--- Task objective ---
Give an exact copy of the lines from the beginning of the listing below to the "total: 2399.71 -> 2874.26" line, inclusive.

======== Given data ========

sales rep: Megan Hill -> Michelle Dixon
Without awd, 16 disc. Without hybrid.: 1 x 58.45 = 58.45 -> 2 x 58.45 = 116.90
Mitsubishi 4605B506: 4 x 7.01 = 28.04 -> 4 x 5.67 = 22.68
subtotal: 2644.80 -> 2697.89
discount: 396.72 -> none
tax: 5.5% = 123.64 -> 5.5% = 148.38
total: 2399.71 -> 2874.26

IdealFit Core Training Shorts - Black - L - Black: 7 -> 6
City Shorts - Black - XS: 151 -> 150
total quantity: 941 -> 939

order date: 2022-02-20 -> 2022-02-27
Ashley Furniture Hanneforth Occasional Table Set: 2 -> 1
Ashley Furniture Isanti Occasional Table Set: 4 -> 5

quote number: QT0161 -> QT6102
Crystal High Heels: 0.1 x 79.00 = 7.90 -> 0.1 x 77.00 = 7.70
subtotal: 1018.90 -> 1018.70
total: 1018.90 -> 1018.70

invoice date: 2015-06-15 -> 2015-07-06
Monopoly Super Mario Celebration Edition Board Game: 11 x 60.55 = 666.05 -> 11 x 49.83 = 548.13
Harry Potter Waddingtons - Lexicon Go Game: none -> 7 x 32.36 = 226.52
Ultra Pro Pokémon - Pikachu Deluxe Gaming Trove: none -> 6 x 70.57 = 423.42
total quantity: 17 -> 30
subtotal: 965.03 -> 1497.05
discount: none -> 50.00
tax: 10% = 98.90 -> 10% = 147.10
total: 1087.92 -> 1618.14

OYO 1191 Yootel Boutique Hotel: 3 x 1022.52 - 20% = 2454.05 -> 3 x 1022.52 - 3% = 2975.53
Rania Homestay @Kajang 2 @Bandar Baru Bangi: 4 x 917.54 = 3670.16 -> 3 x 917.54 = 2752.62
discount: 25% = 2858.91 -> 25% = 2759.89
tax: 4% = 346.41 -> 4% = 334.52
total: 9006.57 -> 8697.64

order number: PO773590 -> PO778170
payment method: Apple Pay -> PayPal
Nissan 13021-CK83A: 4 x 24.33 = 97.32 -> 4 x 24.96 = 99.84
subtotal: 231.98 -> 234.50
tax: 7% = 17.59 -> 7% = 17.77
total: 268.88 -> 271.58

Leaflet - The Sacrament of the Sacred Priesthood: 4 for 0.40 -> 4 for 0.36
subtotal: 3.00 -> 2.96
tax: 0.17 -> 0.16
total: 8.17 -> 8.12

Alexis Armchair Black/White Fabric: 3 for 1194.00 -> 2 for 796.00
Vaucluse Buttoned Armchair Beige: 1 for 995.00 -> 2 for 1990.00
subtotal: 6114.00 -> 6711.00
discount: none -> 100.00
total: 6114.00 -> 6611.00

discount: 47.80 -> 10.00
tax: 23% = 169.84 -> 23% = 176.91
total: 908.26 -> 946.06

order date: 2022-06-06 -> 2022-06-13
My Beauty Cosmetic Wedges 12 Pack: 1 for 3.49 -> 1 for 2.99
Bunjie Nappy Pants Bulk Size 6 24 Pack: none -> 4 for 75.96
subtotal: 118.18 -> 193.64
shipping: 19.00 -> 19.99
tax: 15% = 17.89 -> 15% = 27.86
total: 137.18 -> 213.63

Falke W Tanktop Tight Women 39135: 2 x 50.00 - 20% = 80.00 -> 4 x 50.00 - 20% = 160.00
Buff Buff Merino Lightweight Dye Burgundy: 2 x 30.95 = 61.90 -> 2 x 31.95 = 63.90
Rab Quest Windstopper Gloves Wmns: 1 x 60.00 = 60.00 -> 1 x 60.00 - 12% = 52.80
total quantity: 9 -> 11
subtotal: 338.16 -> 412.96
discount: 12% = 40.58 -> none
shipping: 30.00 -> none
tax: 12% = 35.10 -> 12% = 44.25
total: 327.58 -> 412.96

========

--- Written response ---
sales rep: Megan Hill -> Michelle Dixon
Without awd, 16 disc. Without hybrid.: 1 x 58.45 = 58.45 -> 2 x 58.45 = 116.90
Mitsubishi 4605B506: 4 x 7.01 = 28.04 -> 4 x 5.67 = 22.68
subtotal: 2644.80 -> 2697.89
discount: 396.72 -> none
tax: 5.5% = 123.64 -> 5.5% = 148.38
total: 2399.71 -> 2874.26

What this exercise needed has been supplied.